Category: Croatia

  • Growing Organically Across CEE: Peterka & Partners Opens for Business in Croatia

    Peterka & Partners has been steadily expanding its reach across Europe for more than 23 years, with the recent addition of Croatia to the firm’s network. Peterka & Partners Managing Partner Ondrej Peterka and the Croatian firm’s Main Contact Person, Attorney-at-Law Anja Haramija, share details about the firm’s vision and its recent expansion.

    CEELM: Starting from the beginning, how was Peterka & Partners established initially and how did it grow to eight offices in eight countries in 23 years?

    Peterka: Peterka & Partners was established in Prague back in 2000 with a team of ten lawyers. Over time, the firm has expanded its reach to other countries in Eastern Europe. In 2001, we opened an office in Slovakia, followed by Ukraine in 2005, and Bulgaria in 2008. In 2010, the firm extended its presence to Poland and Romania and, in 2013, we established an office in Hungary. The newest addition to the firm’s network is the Croatian office, which opened in March 2023.

    CEELM: Joining networks and establishing cross-border law firm partnerships seem to be much more frequent these days, in terms of expanding a law firm’s footprint. What’s your strategy and why is it different?

    Peterka: Our approach to expanding our operations involves opening new offices as greenfield operations, rather than acquiring law firms. Typically, we send expat personnel to initiate the process, and then we transition to local management. However, over time, we opted to work directly with local people (without any expats), as happened during our recent expansion into Hungary and Croatia.

    Although our model is more financially demanding, it allows us to invest in one firm’s operation, including IT, marketing, and personnel, which, in return, provides significant benefits to our clients, who value an integrated firm. They appreciate the control we have over all our offices, our single system of fees, and the dialogue we have regarding the client-law firm relationship. Consequently, we find that regional firms like ours are in a better position to meet their needs.

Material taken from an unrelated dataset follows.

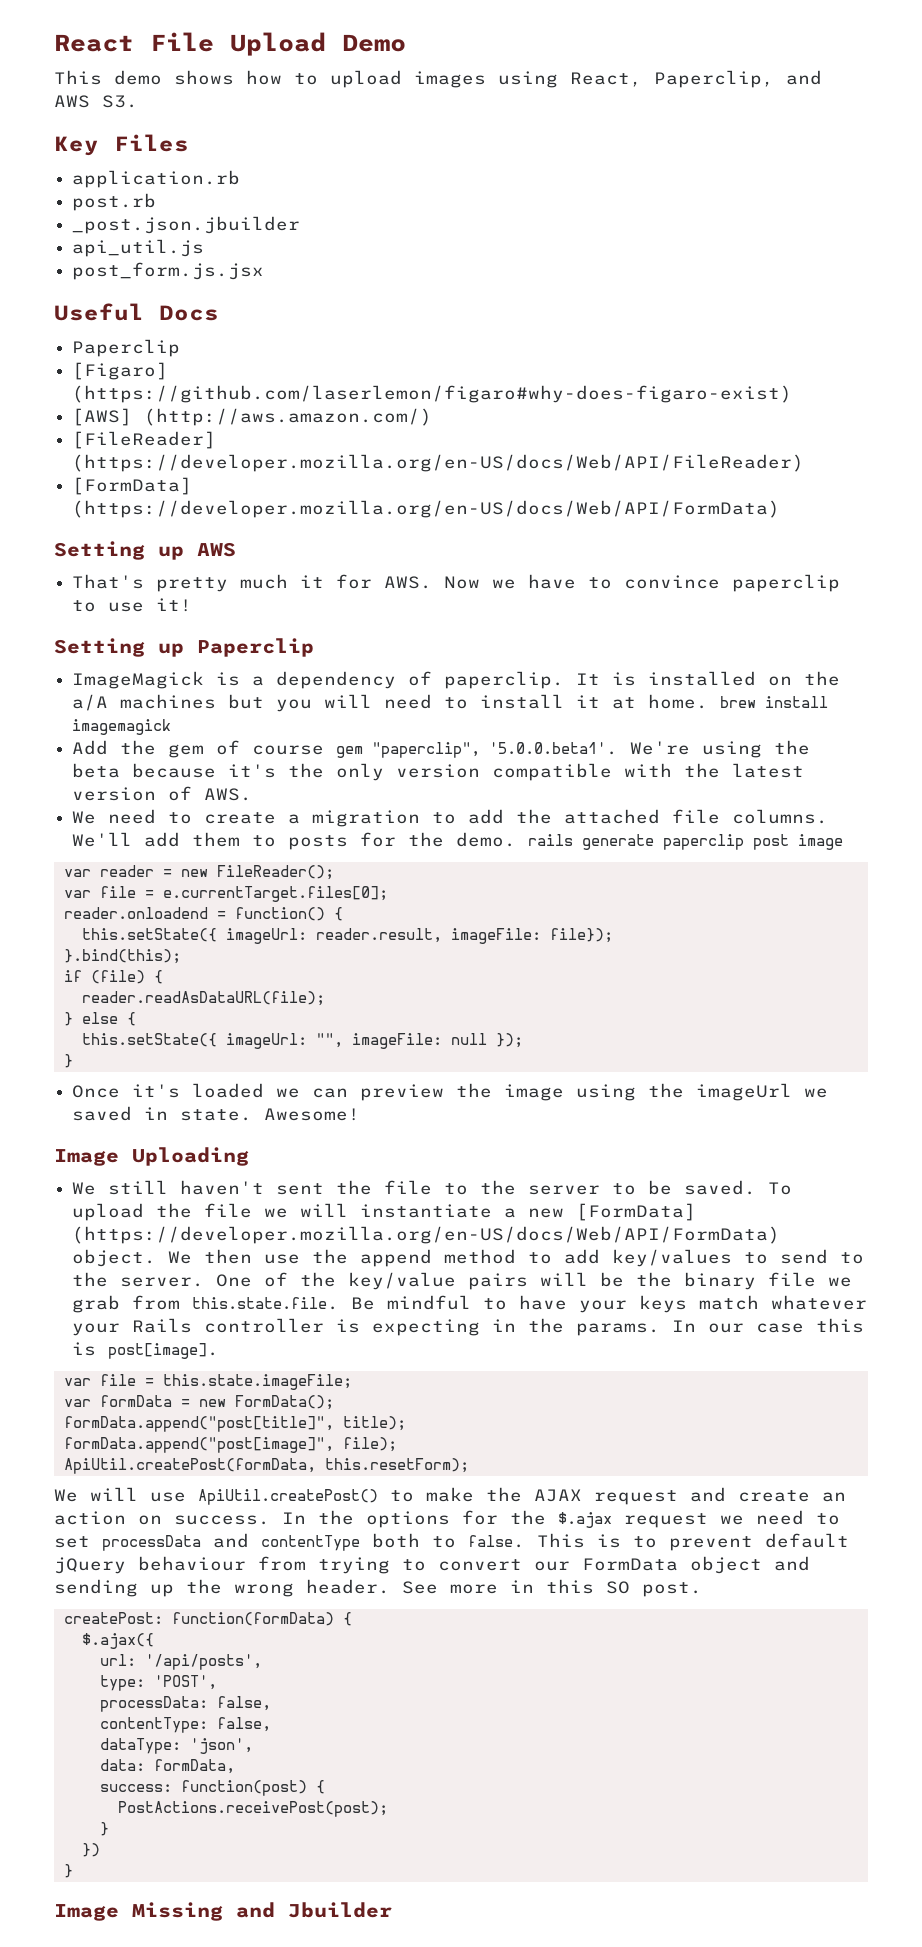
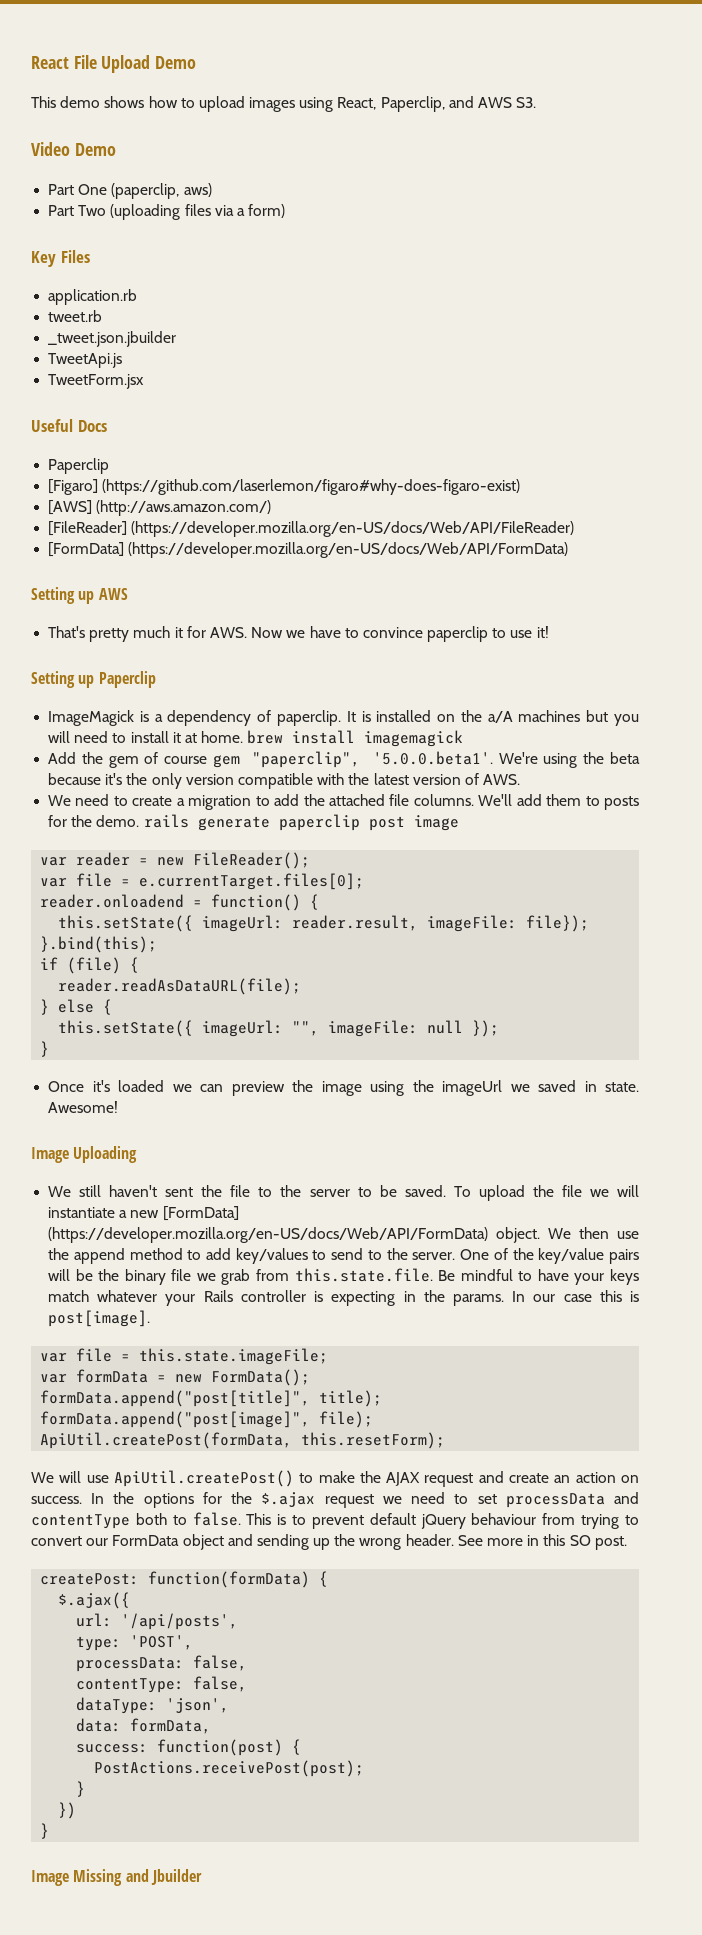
(138, 101) none -> [31,142,116,156] [48,183,212,199] [48,204,286,220] // Video Demo // Part One (paperclip, aws) // Part Two (uploading files via a form)
[72,193,157,211] [72,216,301,234] [72,239,205,257] [72,262,265,280] post.rb // _post.json.jbuilder // api_util.js // post_form.js.jsx -> [48,310,103,322] [48,331,177,347] [48,353,123,368] [48,374,145,389] tweet.rb // _tweet.json.jbuilder // TweetApi.js // TweetForm.jsx

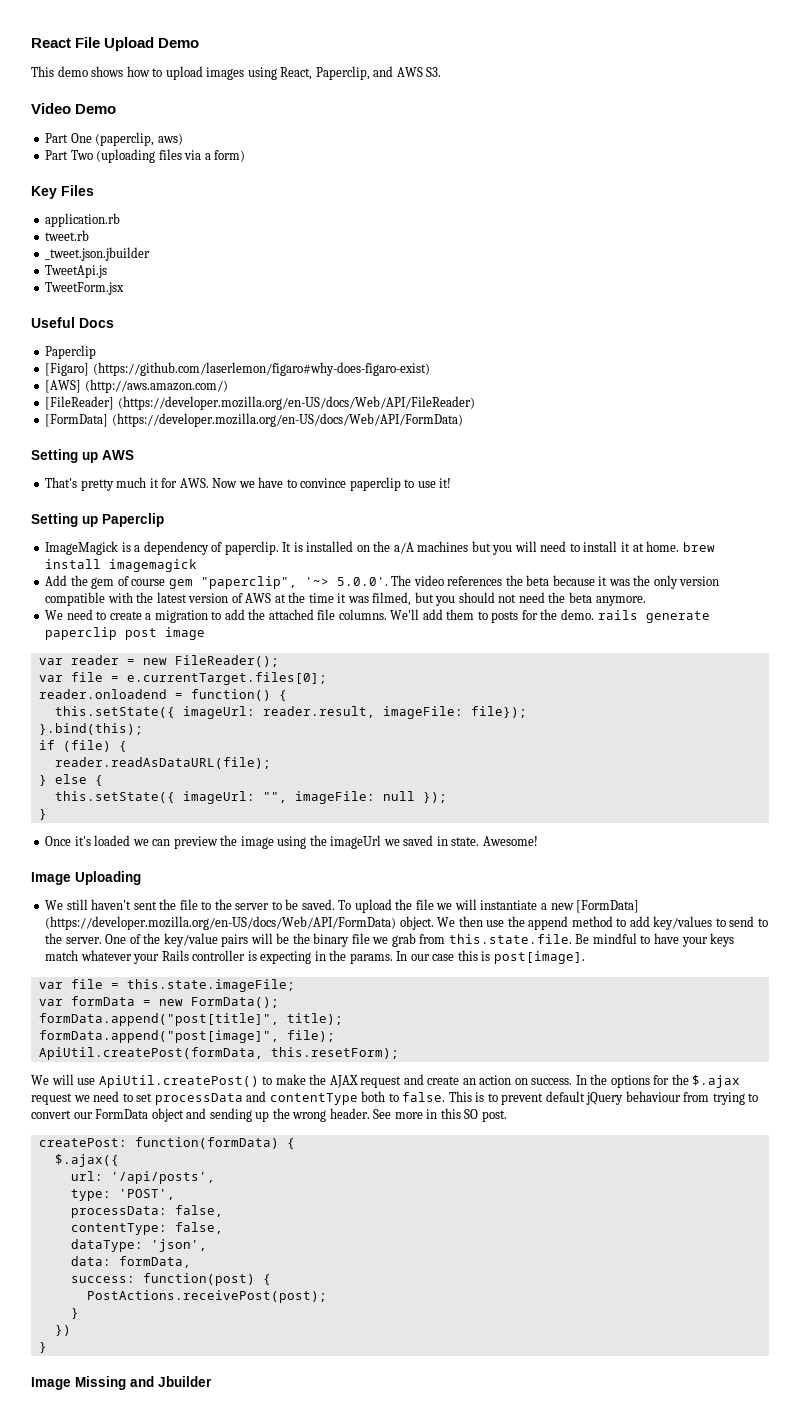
[372,751,578,768] '5.0.0.beta1'. We're using -> [304,575,503,586] '~> 5.0.0'. The video references
[105,773,123,785] it's -> [598,576,630,586] it was
[483,774,521,785] AWS. -> [245,592,646,606] AWS at the time it was filmed, but you should not need the beta anymore.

    CEELM: What about your latest expansion effort? Why did Croatia make sense, what was the initial plan, and how did that turn out, considering market specifics?

    Peterka: We have established a strong presence in Croatia due to several reasons. Firstly, we have received numerous client requests over the years to cover the former Yugoslavia, and Croatia is the largest jurisdiction of theirs that is part of the EU. It makes great sense to coordinate services in the former Yugoslavia from Zagreb, as this is a central location. Secondly, many international groups – our clients – are already operating in Croatia or expressing interest in working with us there. Finally, there is a significant relationship between the Czech Republic, Slovakia, Poland, and Croatia, with a lot of cross-border investments in Croatia.

    When we opened our office, we hired our first lawyers and started working to see how things would progress. Fortunately, things are going quite well, and we have proceeded similarly to how we had established our presence in other countries. We believe starting operations and working as you go is important, adapting to the circumstances as they arise.

    CEELM: Anja, what were the factors that motivated you personally to consider joining the Peterka & Partners team?

    Haramija: For the past six and a half years, I have worked in two prominent Croatian law firms, but their focus was mainly domestic, lacking the international orientation that I find most intriguing. As a result, I was drawn to the Peterka & Partners team, which operates in eight European countries and has a team of highly motivated and talented lawyers.

    After my initial interview, I was impressed with the group’s organized and goal-oriented approach, as well as their high-profile clients and challenging work. It was an opportunity that I couldn’t resist and, three months later, I am thrilled to have accepted the offer. 

    CEELM: Ondrej, how did you choose Anja, as you previously had no feet on the ground?

    Peterka: The most crucial and challenging task for any organization is to select the right people. That’s why I took a personal interest in the process when we were looking to add new team members. We reached out to firms, lawyers, and HR agencies in Croatia, using several channels to identify potential candidates. We conducted multiple interviews, and Anja stood out for her pragmatic approach, commitment, and ability to act quickly. 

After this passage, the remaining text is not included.